> _GOAL OF THE EXERCISE_: Exact transcription, pictures omitted: begin at the top line of the records below and end with the line bearing "solid #f6f5f2;border-right:1px solid".

[Screenshot and code edit data]
++++++++++++++++++++

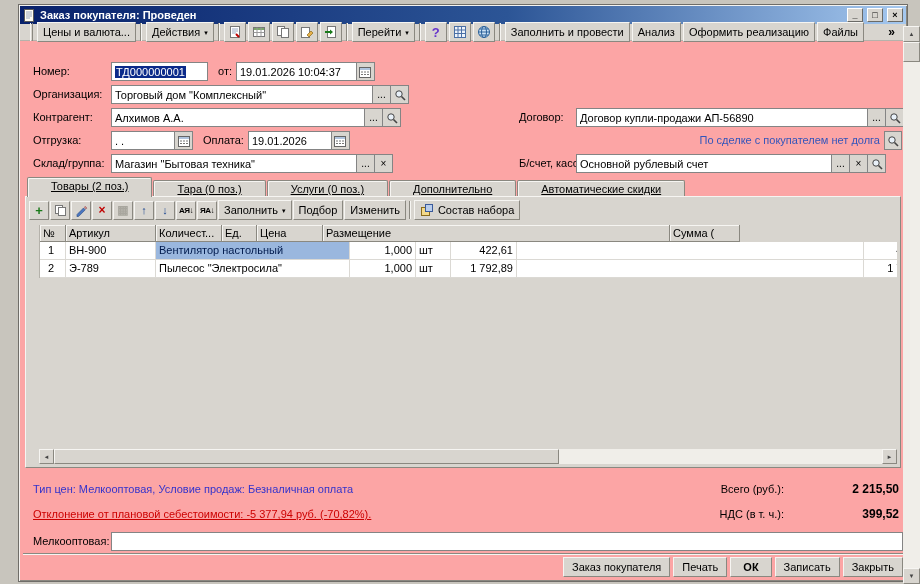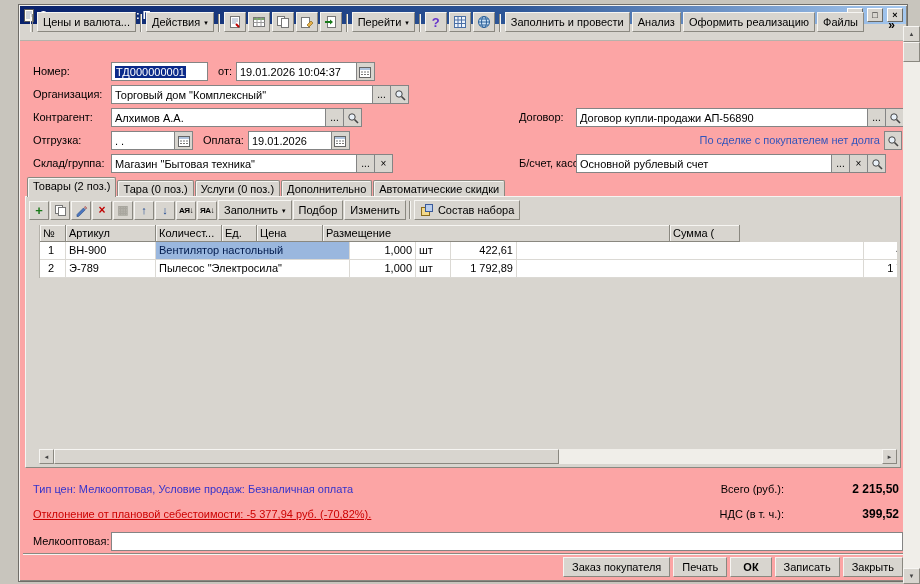--- a/index.html
+++ b/index.html
@@ -8,41 +8,41 @@
   button{font-family:"Liberation Sans",sans-serif;font-size:11px;cursor:default;}
 
   .window{position:absolute;left:18px;top:4px;width:890px;height:578px;background:#fca5a5;border:1px solid #6f6d68;box-shadow:inset 1px 1px 0 #f4f3f0, inset -1px -1px 0 #8a8880;}
 
   
   .titlebar{position:absolute;left:1px;top:1px;right:1px;height:18px;background:linear-gradient(90deg,#08216b 0%,#2c5596 55%,#a5c8ef 100%);display:flex;align-items:center;padding:0 3px;gap:4px;}
   .title-text{color:#fff;font-weight:bold;flex:1;white-space:nowrap;overflow:hidden;font-size:11px;}
   .winbtn{width:16px;height:14px;background:#d8d5cf;border:1px solid;border-color:#fff #6a6a66 #6a6a66 #fff;font-size:9px;line-height:11px;text-align:center;font-weight:bold;padding:0;}
 
   
-  .toolbar{position:absolute;left:1px;top:19px;right:1px;height:16px;display:flex;align-items:flex-end;padding:8px;gap:2px;background:#d8d5cf;border-bottom:1px solid #b5b2ab;}
+  .toolbar{position:absolute;left:1px;top:19px;right:1px;height:16px;display:flex;align-items:center;padding:8px;gap:2px;background:#d8d5cf;border-bottom:1px solid #b5b2ab;}
   .grip{width:3px;height:18px;border-left:1px solid #f6f5f2;border-right:1px solid #8a8880;margin:0 2px;}
   .tbtn{display:flex;align-items:center;gap:4px;height:20px;padding:0 5px;background:#d8d5cf;border:1px solid;border-color:#f6f5f2 #8a8880 #8a8880 #f6f5f2;white-space:nowrap;}
   .ibtn{width:22px;height:20px;display:flex;align-items:center;justify-content:center;background:#d8d5cf;border:1px solid;border-color:#f6f5f2 #8a8880 #8a8880 #f6f5f2;padding:0;}
   .tsep{width:2px;height:18px;border-left:1px solid #8a8880;border-right:1px solid #f6f5f2;margin:0 2px;}
   .arr{font-size:7px;line-height:7px;}
   .overflow{margin-left:auto;font-weight:bold;background:none;border:none;font-size:12px;padding:0 3px;}
 
   
   .lbl{position:absolute;left:14px;height:19px;line-height:19px;white-space:nowrap;}
   .lblr{position:absolute;left:500px;height:19px;line-height:19px;white-space:nowrap;}
   .frow{position:absolute;display:flex;align-items:stretch;height:19px;}
   .field{height:19px;background:#fff;border:1px solid #848484;display:flex;align-items:center;padding:0 3px;overflow:hidden;white-space:nowrap;}
   .fbtn{width:18px;height:19px;background:#d8d5cf;border:1px solid #848484;border-left:none;display:flex;align-items:center;justify-content:center;font-size:10px;line-height:10px;padding:0;}
   .inlbl{margin:0 4px 0 10px;line-height:19px;}
   .sel{background:#0b2a8a;color:#fff;padding:0 1px;}
   .link{color:#3355bb;line-height:19px;white-space:nowrap;}
 
   
   .tabs{position:absolute;left:8px;top:172px;height:20px;display:flex;align-items:flex-end;}
-  .tab{height:17px;line-height:15px;padding:1px 5px 0;background:#d8d5cf;border:1px solid #8a8880;border-bottom:none;border-radius:2px 2px 0 0;box-shadow:inset 1px 1px 0 #f6f5f2;margin-right:1px;white-space:nowrap;}
+  .tab{height:17px;line-height:15px;padding:1px 23px 0;background:#d8d5cf;border:1px solid #8a8880;border-bottom:none;border-radius:2px 2px 0 0;box-shadow:inset 1px 1px 0 #f6f5f2;margin-right:1px;white-space:nowrap;text-decoration:underline;}
   .tab.active{height:20px;z-index:3;position:relative;}
 
   .panel{position:absolute;left:6px;top:191px;width:876px;height:272px;background:#d8d5cf;border:1px solid;border-color:#f6f5f2 #8a8880 #8a8880 #f6f5f2;}
 
   
   .ttoolbar{position:absolute;left:3px;top:2px;height:22px;display:flex;align-items:center;gap:1px;}
   .sbicon{width:20px;height:19px;display:flex;align-items:center;justify-content:center;background:#d8d5cf;border:1px solid;border-color:#f6f5f2 #8a8880 #8a8880 #f6f5f2;padding:0;font-weight:bold;}
   .g-add{color:#1a7a1a;font-size:13px;}
   .g-del{color:#c00000;font-size:12px;}
   .g-up,.g-dn{color:#16428f;font-size:11px;}
@@ -226,21 +226,21 @@
           <svg width="12" height="12" viewBox="0 0 12 12">
             <circle cx="5" cy="5" r="3.2" fill="#e8f0f8" stroke="#444"></circle>
             <path d="M7.5 7.5L11 11" stroke="#444" stroke-width="1.6"></path>
           </svg>
         </span>
       </button>
   </div>
 
   <span class="lbl" style="top:103px">Контрагент:</span>
   <div class="frow" style="left:92px;top:103px">
-    <div class="field" style="width:215px">
+    <div class="field" style="width:254px">
         <span>Алхимов А.А.</span>
       </div>
     <button class="fbtn">...</button>
     <button class="fbtn">
         <span style="display:flex;">
           <svg width="12" height="12" viewBox="0 0 12 12">
             <circle cx="5" cy="5" r="3.2" fill="#e8f0f8" stroke="#444"></circle>
             <path d="M7.5 7.5L11 11" stroke="#444" stroke-width="1.6"></path>
           </svg>
         </span>

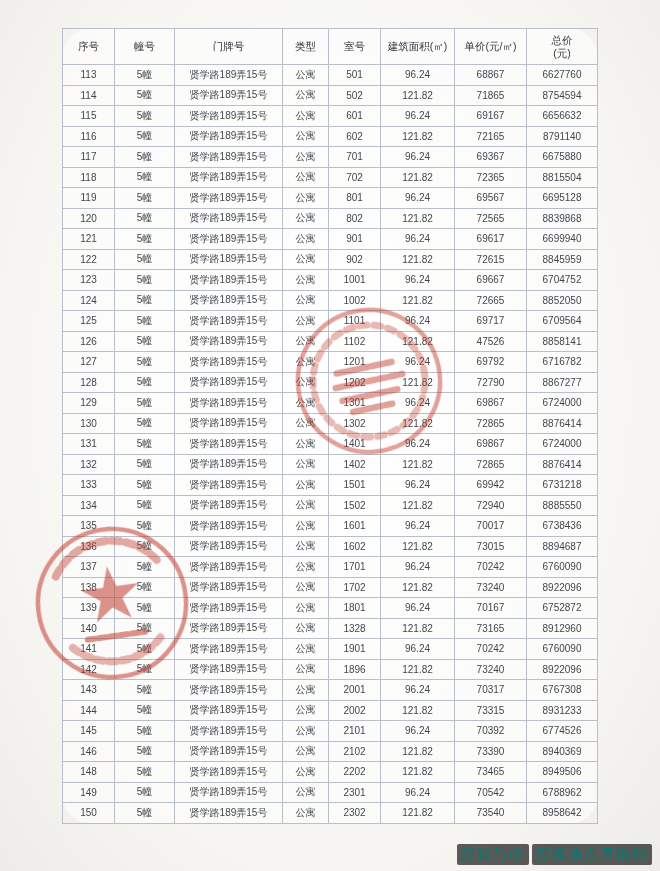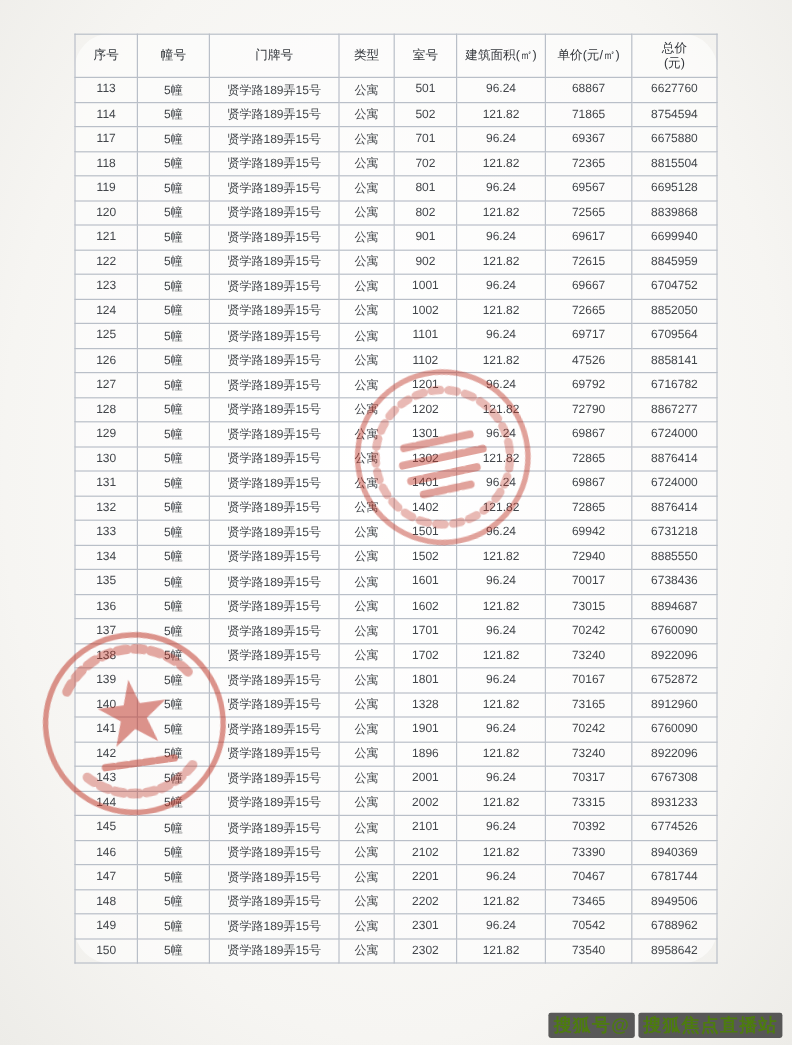--- a/index.html
+++ b/index.html
@@ -22,21 +22,21 @@
   .price-table td{
     height:19.5px;font-size:10px;color:#42464b;padding:0 1px;
     white-space:nowrap;overflow:hidden;
   }
   .stamp{position:absolute;pointer-events:none;filter:blur(0.5px);}
   .stamp svg{width:100%;height:100%;}
   .stamp-right{left:293px;top:305px;width:152px;height:152px;transform:rotate(-12deg);opacity:.85;}
   .stamp-left{left:33px;top:524px;width:158px;height:158px;transform:rotate(-8deg);opacity:.9;}
   .watermark{
     position:absolute;right:8px;bottom:6px;display:flex;gap:3px;align-items:flex-start;
-    font-size:15px;font-weight:700;color:#4d7c0f;letter-spacing:1px;
+    font-size:15px;font-weight:400;color:#0f766e;letter-spacing:1px;
   }
   .watermark .chip{background:rgba(45,45,45,0.78);padding:1px 4px;border-radius:2px;}
 </style>
 </head>
 <body>
 
 <table class="price-table">
   <colgroup>
     <col style="width:52px">
       <col style="width:60px">
@@ -91,20 +91,40 @@
         <td>114</td>
         <td>5幢</td>
         <td>贤学路189弄15号</td>
         <td>公寓</td>
         <td>502</td>
         <td>121.82</td>
         <td>71865</td>
         <td>8754594</td>
       </tr>
       <tr>
+        <td>115</td>
+        <td>5幢</td>
+        <td>贤学路189弄15号</td>
+        <td>公寓</td>
+        <td>601</td>
+        <td>96.24</td>
+        <td>69167</td>
+        <td>6656632</td>
+      </tr>
+      <tr>
+        <td>116</td>
+        <td>5幢</td>
+        <td>贤学路189弄15号</td>
+        <td>公寓</td>
+        <td>602</td>
+        <td>121.82</td>
+        <td>72165</td>
+        <td>8791140</td>
+      </tr>
+      <tr>
         <td>117</td>
         <td>5幢</td>
         <td>贤学路189弄15号</td>
         <td>公寓</td>
         <td>701</td>
         <td>96.24</td>
         <td>69367</td>
         <td>6675880</td>
       </tr>
       <tr>
@@ -389,30 +409,20 @@
       </tr>
       <tr>
         <td>146</td>
         <td>5幢</td>
         <td>贤学路189弄15号</td>
         <td>公寓</td>
         <td>2102</td>
         <td>121.82</td>
         <td>73390</td>
         <td>8940369</td>
-      </tr>
-      <tr>
-        <td>147</td>
-        <td>5幢</td>
-        <td>贤学路189弄15号</td>
-        <td>公寓</td>
-        <td>2201</td>
-        <td>96.24</td>
-        <td>70467</td>
-        <td>6781744</td>
       </tr>
       <tr>
         <td>148</td>
         <td>5幢</td>
         <td>贤学路189弄15号</td>
         <td>公寓</td>
         <td>2202</td>
         <td>121.82</td>
         <td>73465</td>
         <td>8949506</td>

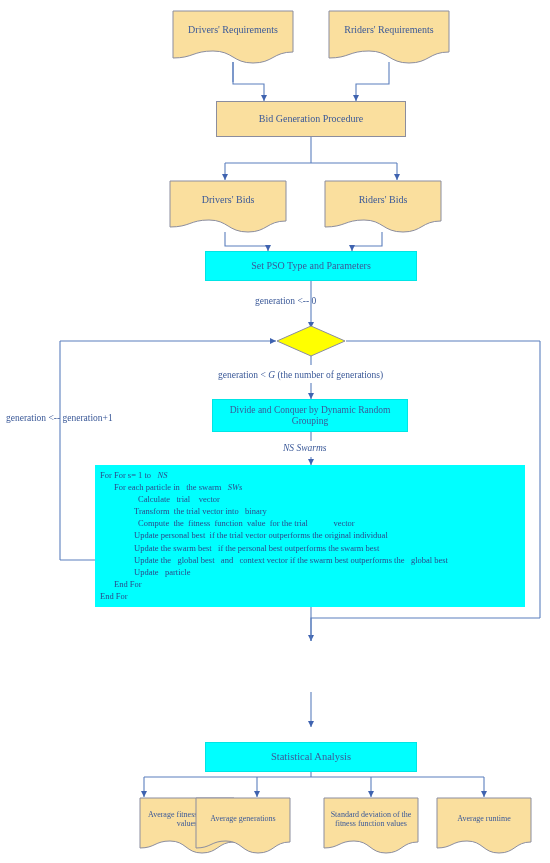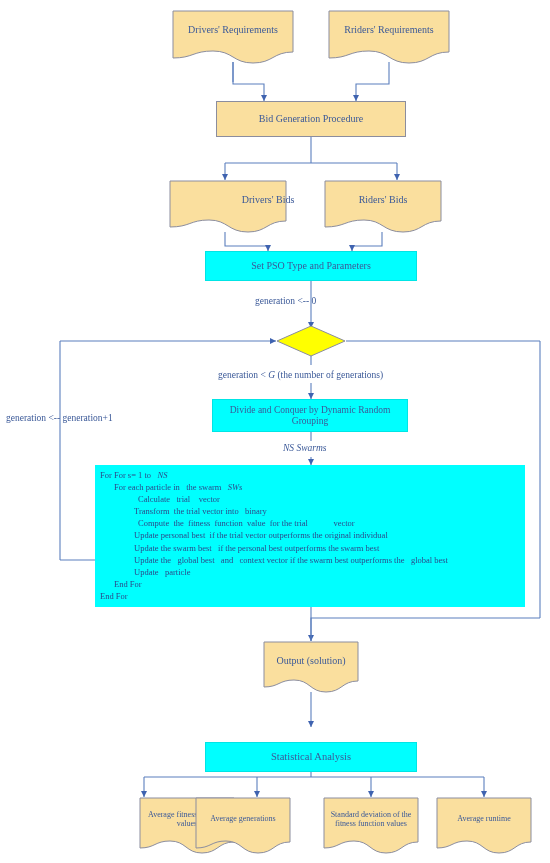--- a/index.html
+++ b/index.html
@@ -127,36 +127,30 @@
     <svg width="122" height="54" viewBox="0 0 122 54">
         <path d="M1,1 L121,1 L121,42 C101,42 101,53 81,53 C61,53 61,41 41,41 C21,41 21,48 1,48 Z" fill="#fadf9e" stroke="#8b8d9e" stroke-width="1"></path>
       </svg>
     <div class="doclabel" style="height:40px;font-size:10px;">Rriders' Requirements</div>
   </div>
 
   <div class="docwrap" style="left:169px;top:180px;width:118px;height:53px;">
     <svg width="118" height="53" viewBox="0 0 118 53">
         <path d="M1,1 L117,1 L117,41 C98,41 98,52 79,52 C59,52 59,40 40,40 C21,40 21,47 1,47 Z" fill="#fadf9e" stroke="#8b8d9e" stroke-width="1"></path>
       </svg>
-    <div class="doclabel" style="height:40px;font-size:10px;margin-left:40px;">Drivers' Bids</div>
+    <div class="doclabel" style="height:40px;font-size:10px;">Drivers' Bids</div>
   </div>
 
   <div class="docwrap" style="left:324px;top:180px;width:118px;height:53px;">
     <svg width="118" height="53" viewBox="0 0 118 53">
         <path d="M1,1 L117,1 L117,41 C98,41 98,52 79,52 C59,52 59,40 40,40 C21,40 21,47 1,47 Z" fill="#fadf9e" stroke="#8b8d9e" stroke-width="1"></path>
       </svg>
     <div class="doclabel" style="height:40px;font-size:10px;">Riders' Bids</div>
   </div>
 
-  <div class="docwrap" style="left:263px;top:641px;width:96px;height:52px;">
-    <svg width="96" height="52" viewBox="0 0 96 52">
-        <path d="M1,1 L95,1 L95,40 C79,40 79,51 63,51 C47,51 47,39 31,39 C16,39 16,46 1,46 Z" fill="#fadf9e" stroke="#8b8d9e" stroke-width="1"></path>
-      </svg>
-    <div class="doclabel" style="height:40px;font-size:10px;">Output (solution)</div>
-  </div>
 
   <div class="docwrap" style="left:96px;top:797px;width:96px;height:58px;margin-left:43px;">
     <svg width="96" height="58" viewBox="0 0 96 58">
         <path d="M1,1 L95,1 L95,45 C79,45 79,56 63,56 C47,56 47,44 31,44 C16,44 16,51 1,51 Z" fill="#fadf9e" stroke="#8b8d9e" stroke-width="1"></path>
       </svg>
     <div class="doclabel" style="height:44px;font-size:8px;flex-direction:column;">
       <span>Average fitness function</span>
       <span>values</span>
     </div>
   </div>

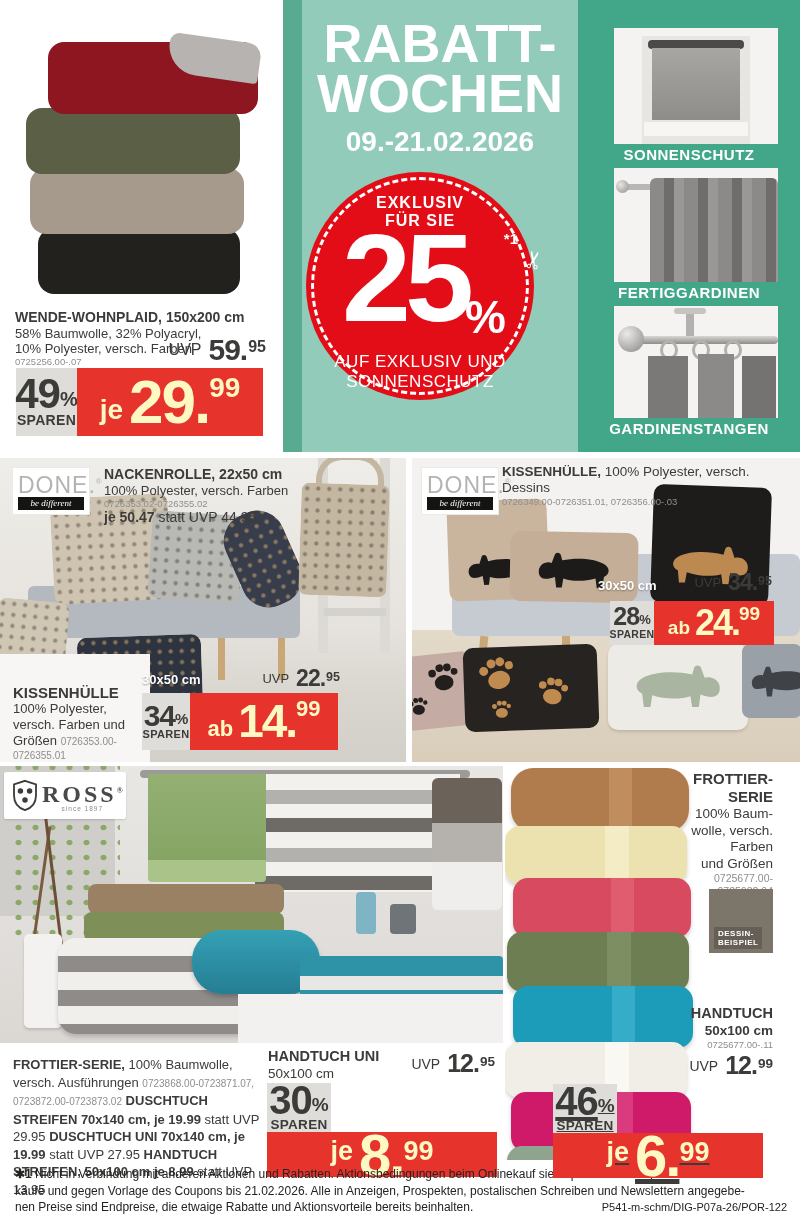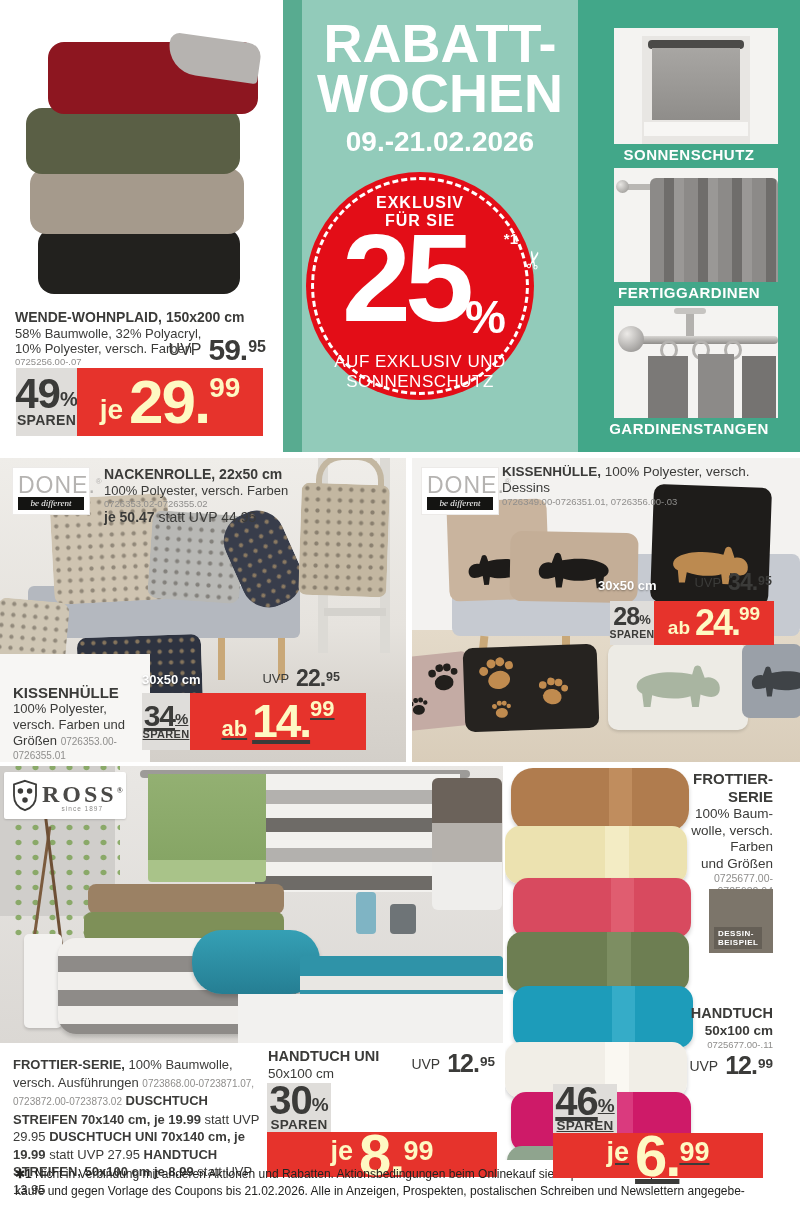--- a/index.html
+++ b/index.html
@@ -258,21 +258,21 @@
       <div class="s">0726355.01</div>
     </div>
 
     <div class="abs tag-size" style="left:142px;top:214px;">30x50 cm</div>
     <div class="abs uvp uvp-md" style="left:250px;top:212px;width:90px;">
       <span class="lab">UVP</span>
         <span class="int">22.</span>
         <span class="dec">95</span>
     </div>
 
-    <div class="abs banner md" style="left:142px;top:235px;width:224px;text-decoration:underline;">
+    <div class="abs banner md" style="left:142px;top:235px;width:196px;">
       <div class="b-save">
         <span class="srow">
             <span class="num">34</span>
             <span class="pct">%</span>
           </span>
         <span class="lbl">SPAREN</span>
       </div>
       <div class="b-price">
         <span class="pre">ab</span>
           <span class="int">14.</span>
@@ -473,15 +473,19 @@
     <div class="b-price">
       <span class="pre">je</span>
         <span class="int">6.</span>
         <span class="dec">99</span>
     </div>
   </div>
 
   <div class="abs footer">
     <div><span class="mark">✱1</span> <span>Nicht in Verbindung mit anderen Aktionen und Rabatten. Aktionsbedingungen beim Onlinekauf siehe porta.de. Gültig nur für Neu-</span></div>
     <div>käufe und gegen Vorlage des Coupons bis 21.02.2026. Alle in Anzeigen, Prospekten, postalischen Schreiben und Newslettern angegebe-</div>
+    <div class="f-row">
+      <span>nen Preise sind Endpreise, die etwaige Rabatte und Aktionsvorteile bereits beinhalten.</span>
+      <span class="f-code">P541-m-schm/DIG-P07a-26/POR-122</span>
+    </div>
   </div>
 
 </div>
 
 </body></html>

++++++++++++++++++++

> _WRITTEN ANSWER_:
--- a/index.html
+++ b/index.html
@@ -8,41 +8,41 @@
   button{font-family:"Liberation Sans",sans-serif;font-size:11px;cursor:default;}
 
   .window{position:absolute;left:18px;top:4px;width:890px;height:578px;background:#fca5a5;border:1px solid #6f6d68;box-shadow:inset 1px 1px 0 #f4f3f0, inset -1px -1px 0 #8a8880;}
 
   
   .titlebar{position:absolute;left:1px;top:1px;right:1px;height:18px;background:linear-gradient(90deg,#08216b 0%,#2c5596 55%,#a5c8ef 100%);display:flex;align-items:center;padding:0 3px;gap:4px;}
   .title-text{color:#fff;font-weight:bold;flex:1;white-space:nowrap;overflow:hidden;font-size:11px;}
   .winbtn{width:16px;height:14px;background:#d8d5cf;border:1px solid;border-color:#fff #6a6a66 #6a6a66 #fff;font-size:9px;line-height:11px;text-align:center;font-weight:bold;padding:0;}
 
   
-  .toolbar{position:absolute;left:1px;top:19px;right:1px;height:16px;display:flex;align-items:flex-end;padding:8px;gap:2px;background:#d8d5cf;border-bottom:1px solid #b5b2ab;}
+  .toolbar{position:absolute;left:1px;top:19px;right:1px;height:16px;display:flex;align-items:center;padding:8px;gap:2px;background:#d8d5cf;border-bottom:1px solid #b5b2ab;}
   .grip{width:3px;height:18px;border-left:1px solid #f6f5f2;border-right:1px solid #8a8880;margin:0 2px;}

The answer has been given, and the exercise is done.